Note that EMPLOYMENT_TYPE contains two unique values, 'Salaried' and 'Self Employed'

Since there are relatively few missing values (7661) we can populate them with a placeholder 'Missing' using pandas [fillna](https://pandas.pydata.org/pandas-docs/stable/reference/api/pandas.DataFrame.fillna.html)

In [None]:
loan_df = loan_df.fillna(value={'EMPLOYMENT_TYPE' : 'Missing'})

In [None]:
print(loan_df['EMPLOYMENT_TYPE'].value_counts())
sns.countplot(x="EMPLOYMENT_TYPE", data=loan_df)
plt.show()

We can see that the 7661 missing values for employment type have been labelled with the string 'Missing'

## Lesson 5 - Dealing with Dates

- We have two date columns, DISBURSAL_DATE and DATE_OF_BIRTH
- These should be transformed into a more algorithm friendly format

In [None]:
loan_df[['DISBURSAL_DATE', 'DATE_OF_BIRTH']].sample(10)

### Calculating Age 

- Intuitively it is fair to assume that age is associated with loan default risk 
- However, we currently do not have a measure of age, only date of birth


### EXERCISE 

- Can you create a new column 'AGE' based on the existing DATE_OF_BIRTH and DISUBURAL_DATE columns
- HINT: use [pd.to_datetime](https://pandas.pydata.org/pandas-docs/stable/reference/api/pandas.to_datetime.html) to convert from string to datetime

### SOLUTION

In [None]:
loan_df['DATE_OF_BIRTH'] = pd.to_datetime(loan_df['DATE_OF_BIRTH'])
loan_df['DISBURSAL_DATE'] = pd.to_datetime(loan_df['DISBURSAL_DATE'])

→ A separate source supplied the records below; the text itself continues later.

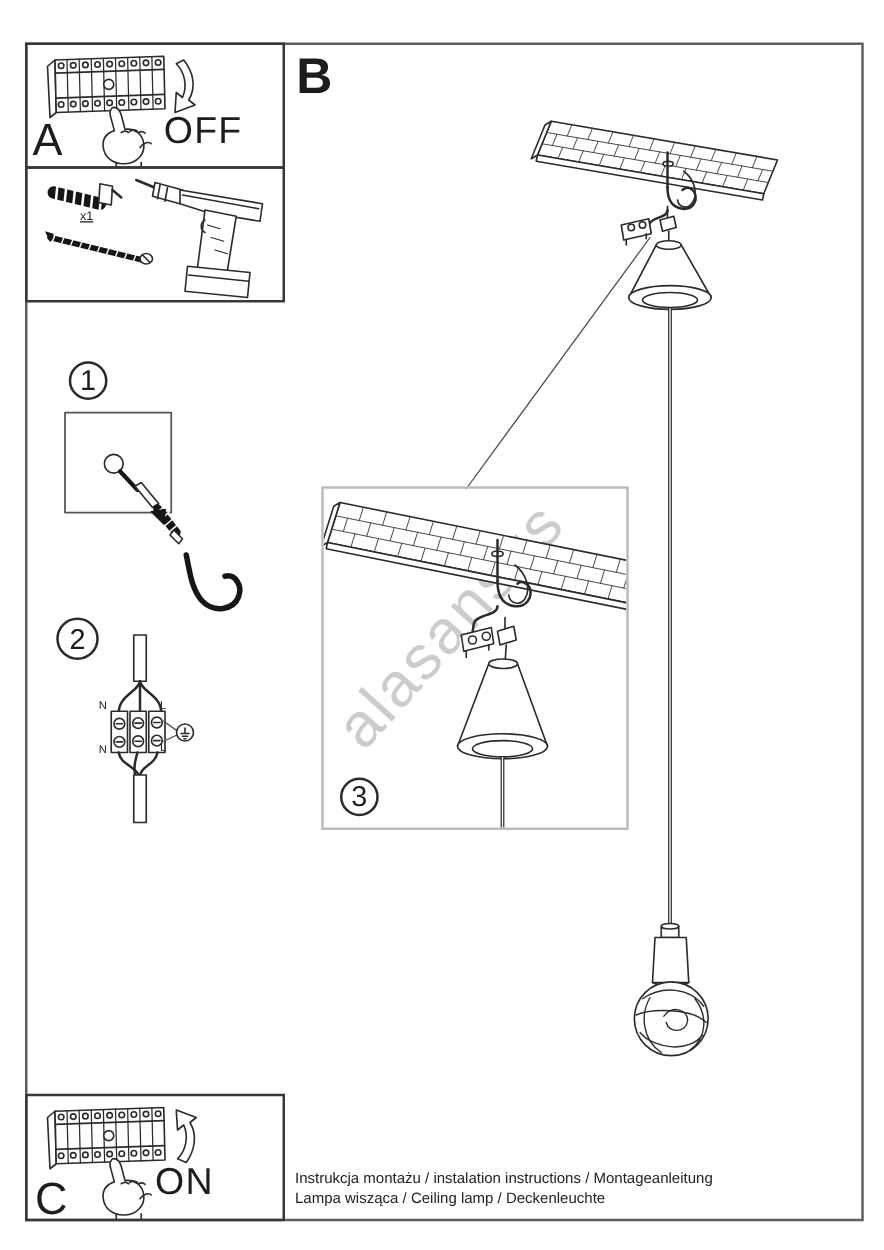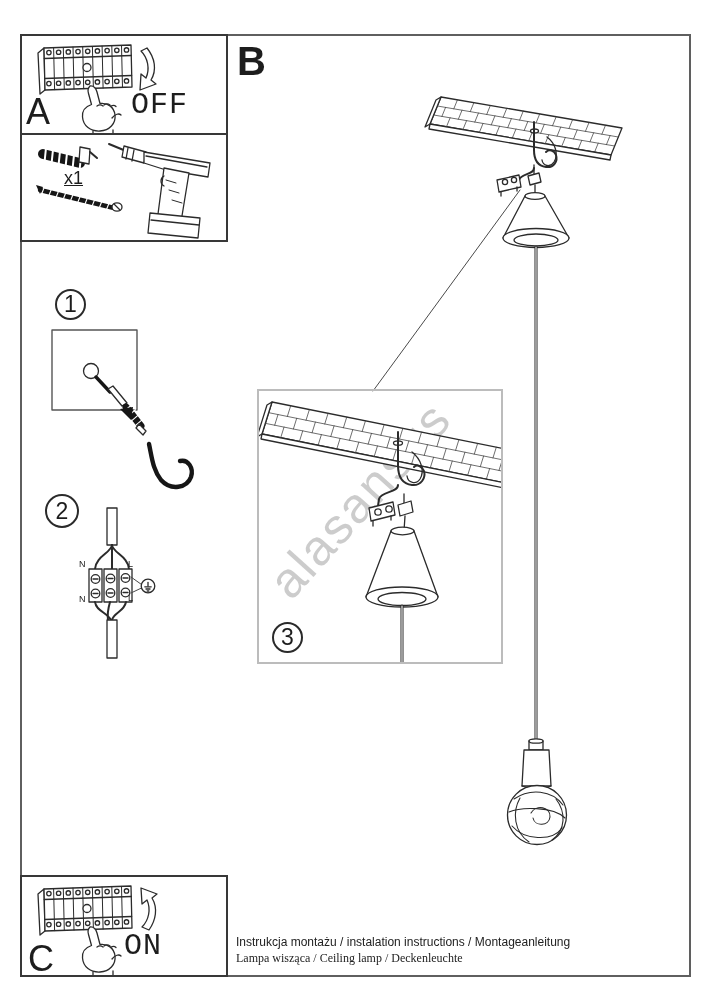"OFF" .onoff { font-family: Liberation Mono, monospace -> none }
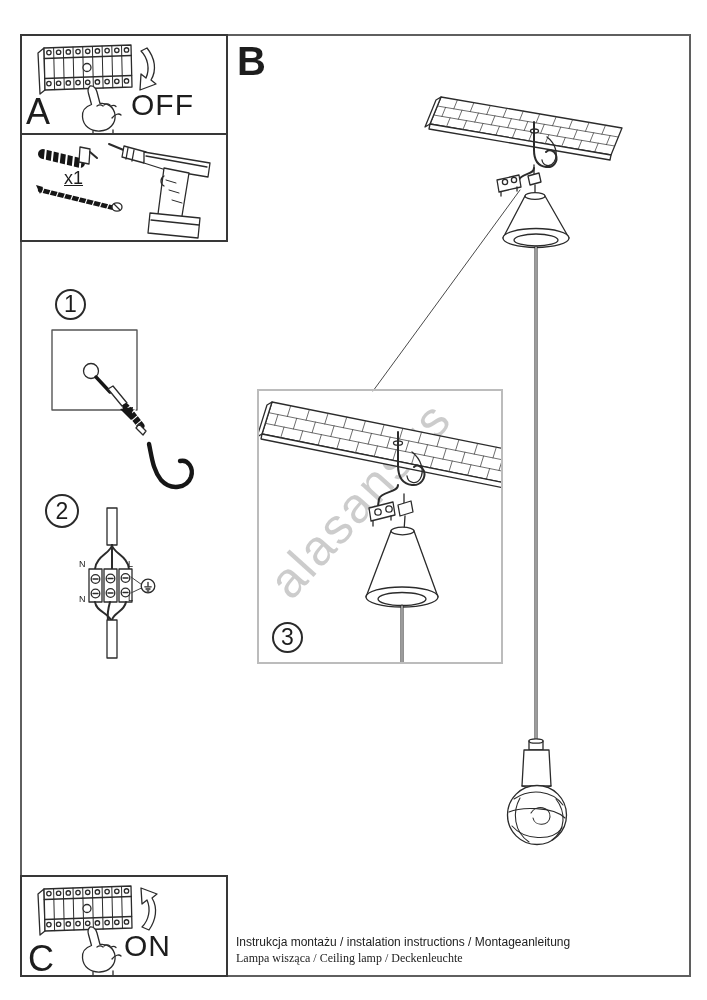"x1" .qty { font-size: 18px -> 10px }
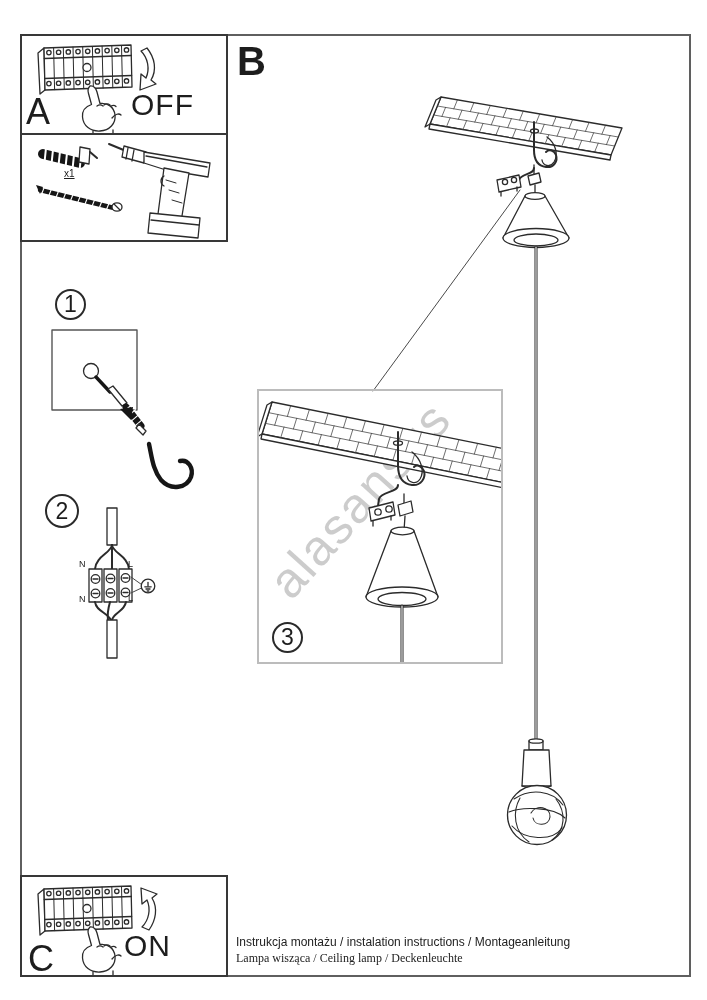"Lampa wisząca / Ceiling lamp" div.abs { font-family: Liberation Serif, serif -> none }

#calculate their age at time of disbursal
loan_df['AGE'] = loan_df['DISBURSAL_DATE'] - loan_df['DATE_OF_BIRTH']
loan_df['AGE'] = loan_df['AGE'] // np.timedelta64(1, 'Y')

#Inspect the results
print(loan_df[['DATE_OF_BIRTH', 'AGE', 'DISBURSAL_DATE']].sample(n=5))

### SOLUTION - EXPLAINED

- First, make sure that DATE_OF_BIRTH and DISBURSAL_DATE are datetimes

In [None]:
loan_df['DATE_OF_BIRTH'] = pd.to_datetime(loan_df['DATE_OF_BIRTH'])
loan_df['DISBURSAL_DATE'] = pd.to_datetime(loan_df['DISBURSAL_DATE'])

print("DATE_OF_BIRTH variable type: ", loan_df['DATE_OF_BIRTH'].dtypes)
print("DISBURSAL_DATE variable type: ", loan_df['DISBURSAL_DATE'].dtypes)

- now calculate the difference between DISBURSAL_DATE and DATE_OF_BIRTH

In [None]:
loan_df['AGE'] = loan_df['DISBURSAL_DATE'] - loan_df['DATE_OF_BIRTH']
loan_df['AGE'].sample(n=10)

- now we have the age in days 
- divide age by 1 year
- // operator performs division and rounds down to the nearest whole number

In [None]:
loan_df['AGE'] = loan_df['AGE'] // np.timedelta64(1, 'Y')

- sanity check our output

In [None]:
print(loan_df[['DATE_OF_BIRTH', 'AGE', 'DISBURSAL_DATE']].sample(n=5))

### Disbursal Month

- At this point, we do not know how the disbursal date might be related to loan defaults
- We want to explore this relationship so need to convert to a numeric representation

### EXERCISE 

- Can you create a new column 'DISBURSAL_MONTH' to store the disbursal month as an integer
- HINT: pandas [dt](https://pandas.pydata.org/pandas-docs/stable/reference/api/pandas.Series.dt.html) allows us to extract month as an integer from a datetime

### SOLUTION

In [None]:
loan_df['DISBURSAL_MONTH'] = loan_df['DISBURSAL_DATE'].dt.month
loan_df['DISBURSAL_MONTH'].value_counts()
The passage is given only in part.